Flow cytometry analysis of lungs from mice vaccinated and challenged as shown in Fig. 2 A, using cells harvested at 12 weeks post challenge. Dot plots (A) and total cell counts (B) showing CD4⁺ or CD8⁺ CD44^hiCD62L^hi T cells. tSNE plots showing T cell populations of lungs (C) and their total cell count (D).
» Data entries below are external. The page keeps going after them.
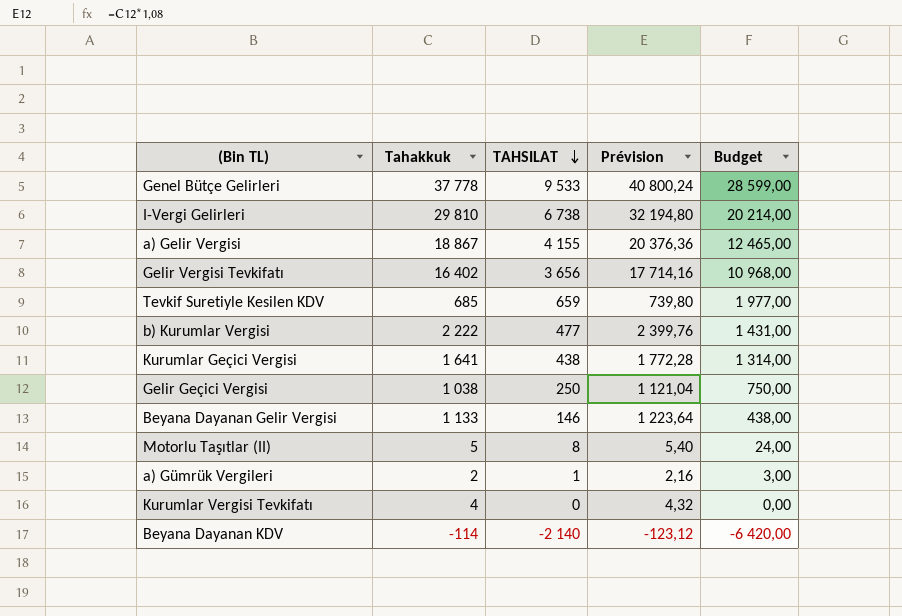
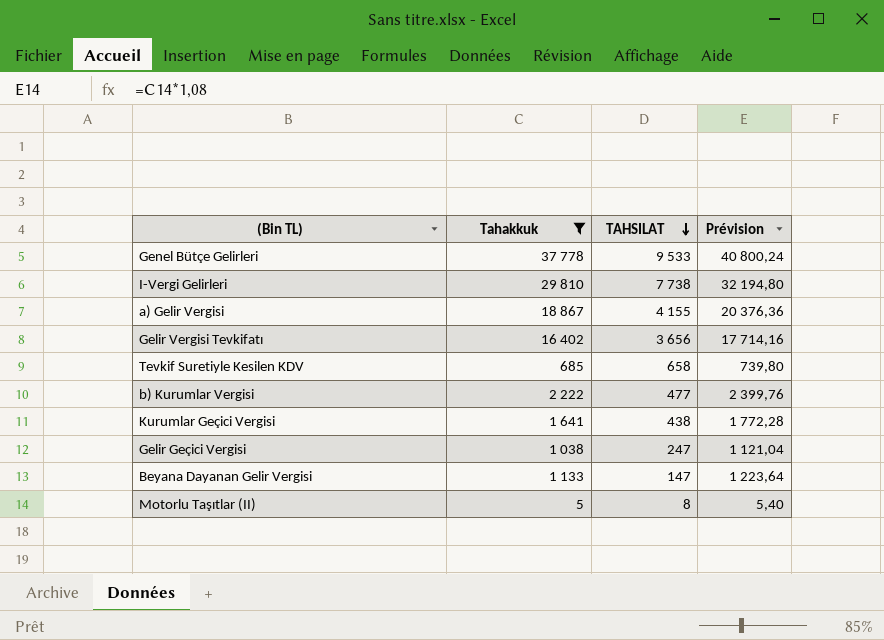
filter: none -> Tahakkuk >= 5
column Budget | formula: [TAHSILAT] * 3 -> none
I-Vergi Gelirleri | TAHSILAT: 6 738 -> 7 738
Tevkif Suretiyle Kesilen KDV | TAHSILAT: 659 -> 658
Gelir Geçici Vergisi | TAHSILAT: 250 -> 247
Beyana Dayanan Gelir Vergisi | TAHSILAT: 146 -> 147

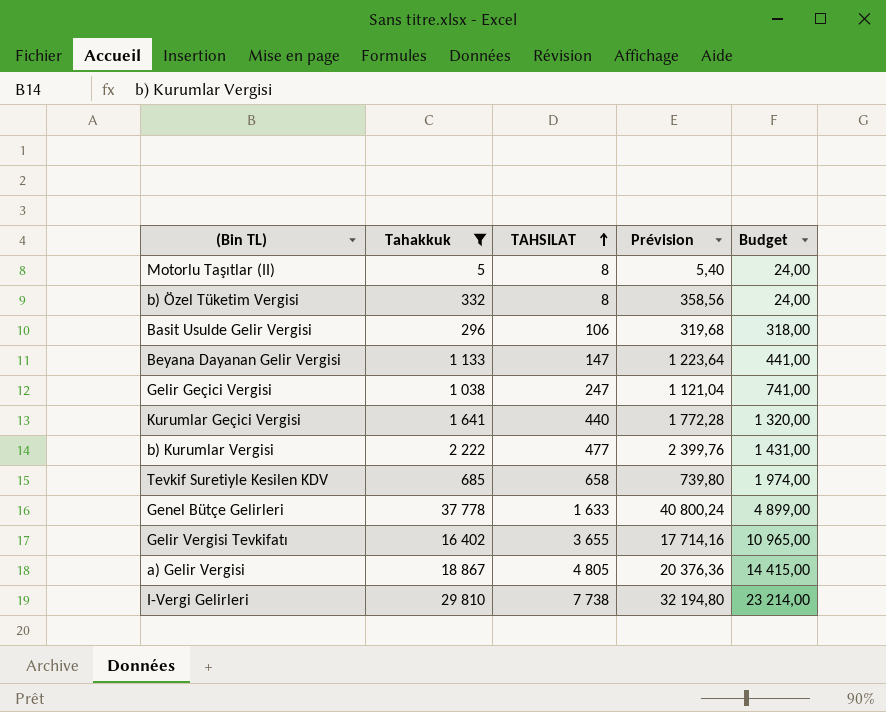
row order: TAHSILAT descending -> TAHSILAT ascending
column Budget | formula: none -> [TAHSILAT] * 3
row b) Özel Tüketim Vergisi: none -> 332 | 8 | 358,56 | 24,00
row Basit Usulde Gelir Vergisi: none -> 296 | 106 | 319,68 | 318,00
Kurumlar Geçici Vergisi | TAHSILAT: 438 -> 440
Genel Bütçe Gelirleri | TAHSILAT: 9 533 -> 1 633
Gelir Vergisi Tevkifatı | TAHSILAT: 3 656 -> 3 655
a) Gelir Vergisi | TAHSILAT: 4 155 -> 4 805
Total cell counts of CD4+ T cells expressing KLRG1 and PD1 expression (E). tSNE plots showing changes in myeloid cell populations (F) and their respective total cell count (G). *p < 0.05 by ANOVA.

Fig. 5.. Protective efficacy vaccination with Mtb Δesx-5 in guinea pigs.

Experimental outlines are depicted in panels A and D. Guinea pigs were vaccinated or not with BCG, Mtb Δesx-5 or Mtb Δesx-3 followed by an aerosol infection with Mtb Beijing (A-C). As determined by CFUs (B) and lung pathology (C) at day 30 post-infection, vaccination with Mtb Δesx-5 conferred protection similar to BCG but superior to Mtb Δesx-3. Graph shows mean ± standard deviation of the CFU of Mtb in lungs, spleens and mesenteric lymph node (MLN) of guinea pigs (n=4) at day 30 post-infection. *P <0.05 by ANOVA. Heterologous prime-boost vaccination with BCG prime followed by Mtb Δesx-5 boost improved guinea pig survival (n=7) compared to BCG group (n=7) and saline group (n=8) (D-E) and lung pathology at day 320 after challenge with Mtb Beijing 212 (F). Ranking analysis of BCG and BCG/Mtb Δesx-5 vaccinated animals, show worse overall pulmonary damage in guinea pigs only vaccinated with BCG (G). *p <0.05 by ANOVA.